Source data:

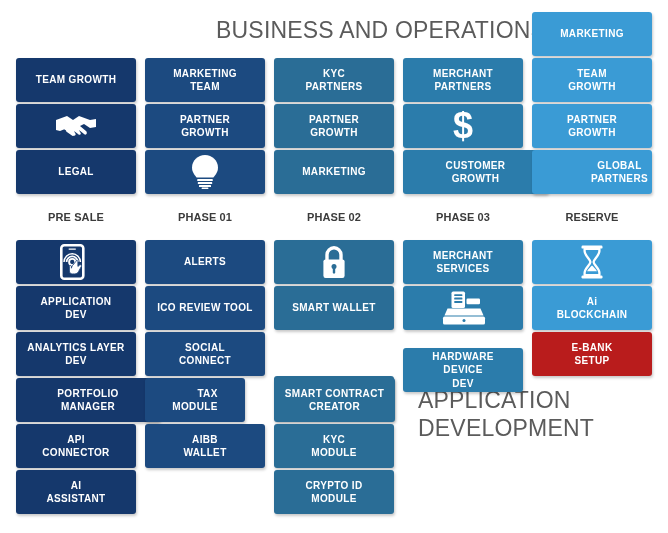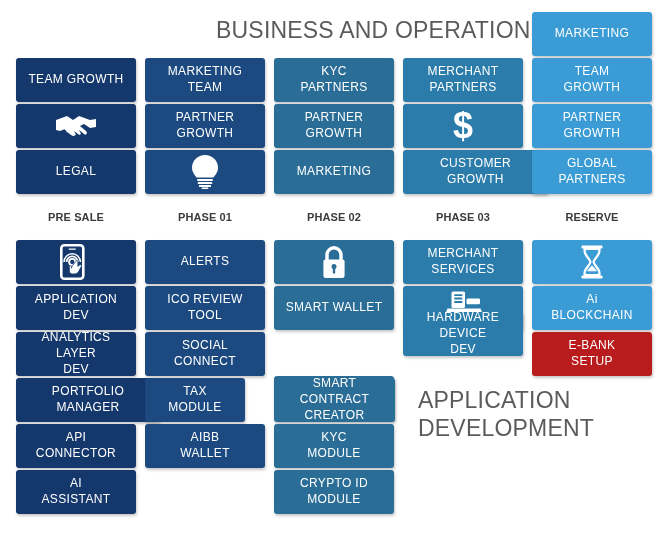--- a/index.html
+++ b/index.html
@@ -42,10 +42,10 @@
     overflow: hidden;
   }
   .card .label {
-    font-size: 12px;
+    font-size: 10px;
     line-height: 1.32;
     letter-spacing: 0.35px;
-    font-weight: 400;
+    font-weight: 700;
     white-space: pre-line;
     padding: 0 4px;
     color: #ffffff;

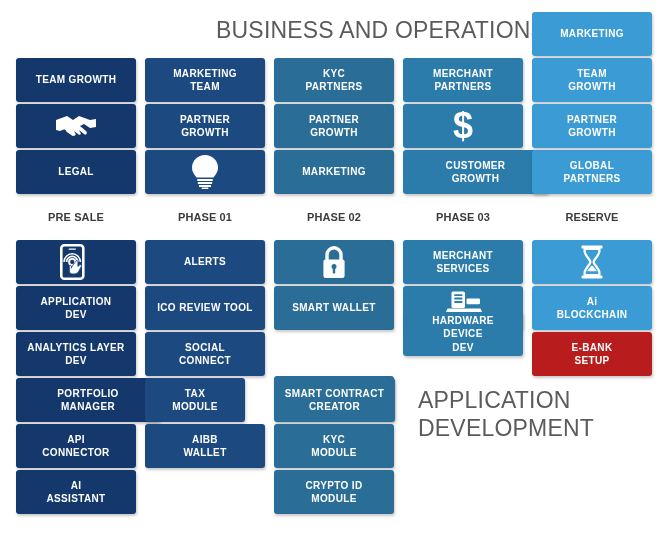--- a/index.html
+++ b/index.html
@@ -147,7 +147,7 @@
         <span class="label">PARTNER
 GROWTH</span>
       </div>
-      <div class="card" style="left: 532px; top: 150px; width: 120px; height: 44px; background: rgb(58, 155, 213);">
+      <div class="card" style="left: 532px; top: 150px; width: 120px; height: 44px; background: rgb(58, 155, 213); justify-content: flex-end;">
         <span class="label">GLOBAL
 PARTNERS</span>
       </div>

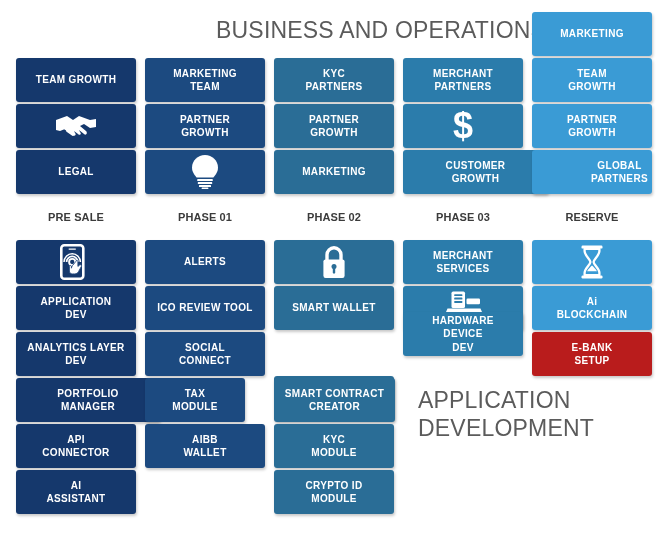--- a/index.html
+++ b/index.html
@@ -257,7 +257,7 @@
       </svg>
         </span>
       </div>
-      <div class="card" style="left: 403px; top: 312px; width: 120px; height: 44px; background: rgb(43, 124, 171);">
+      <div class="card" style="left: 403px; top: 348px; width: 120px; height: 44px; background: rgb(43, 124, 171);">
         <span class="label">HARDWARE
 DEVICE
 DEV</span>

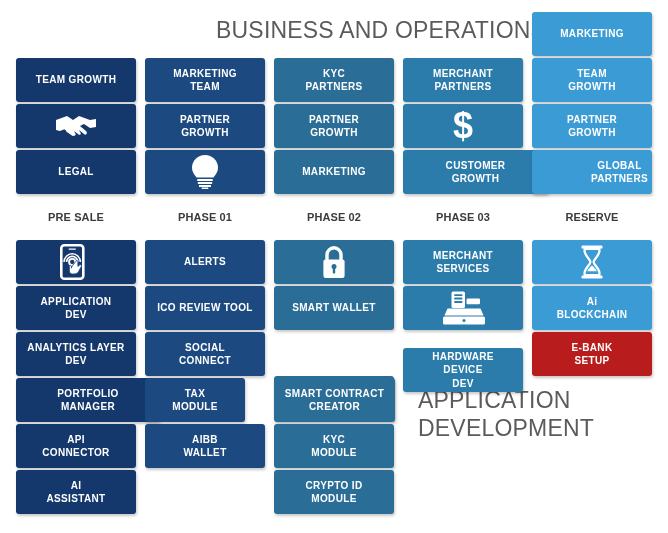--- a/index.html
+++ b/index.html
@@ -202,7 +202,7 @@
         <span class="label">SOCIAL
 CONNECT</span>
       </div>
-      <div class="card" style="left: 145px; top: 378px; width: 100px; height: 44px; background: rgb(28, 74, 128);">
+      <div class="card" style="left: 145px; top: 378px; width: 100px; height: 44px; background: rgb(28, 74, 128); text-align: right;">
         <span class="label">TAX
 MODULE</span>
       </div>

[What you should do]: Pictures aren't part of the copy; return each record above exactly.

[Answer section]:
--- a/index.html
+++ b/index.html
@@ -42,10 +42,10 @@
     overflow: hidden;
   }
   .card .label {
-    font-size: 12px;
+    font-size: 10px;
     line-height: 1.32;
     letter-spacing: 0.35px;
-    font-weight: 400;
+    font-weight: 700;
     white-space: pre-line;
     padding: 0 4px;
     color: #ffffff;

--- a/index.html
+++ b/index.html
@@ -147,7 +147,7 @@
         <span class="label">PARTNER
 GROWTH</span>
       </div>
-      <div class="card" style="left: 532px; top: 150px; width: 120px; height: 44px; background: rgb(58, 155, 213);">
+      <div class="card" style="left: 532px; top: 150px; width: 120px; height: 44px; background: rgb(58, 155, 213); justify-content: flex-end;">
         <span class="label">GLOBAL
 PARTNERS</span>
       </div>

--- a/index.html
+++ b/index.html
@@ -257,7 +257,7 @@
       </svg>
         </span>
       </div>
-      <div class="card" style="left: 403px; top: 312px; width: 120px; height: 44px; background: rgb(43, 124, 171);">
+      <div class="card" style="left: 403px; top: 348px; width: 120px; height: 44px; background: rgb(43, 124, 171);">
         <span class="label">HARDWARE
 DEVICE
 DEV</span>

--- a/index.html
+++ b/index.html
@@ -202,7 +202,7 @@
         <span class="label">SOCIAL
 CONNECT</span>
       </div>
-      <div class="card" style="left: 145px; top: 378px; width: 100px; height: 44px; background: rgb(28, 74, 128);">
+      <div class="card" style="left: 145px; top: 378px; width: 100px; height: 44px; background: rgb(28, 74, 128); text-align: right;">
         <span class="label">TAX
 MODULE</span>
       </div>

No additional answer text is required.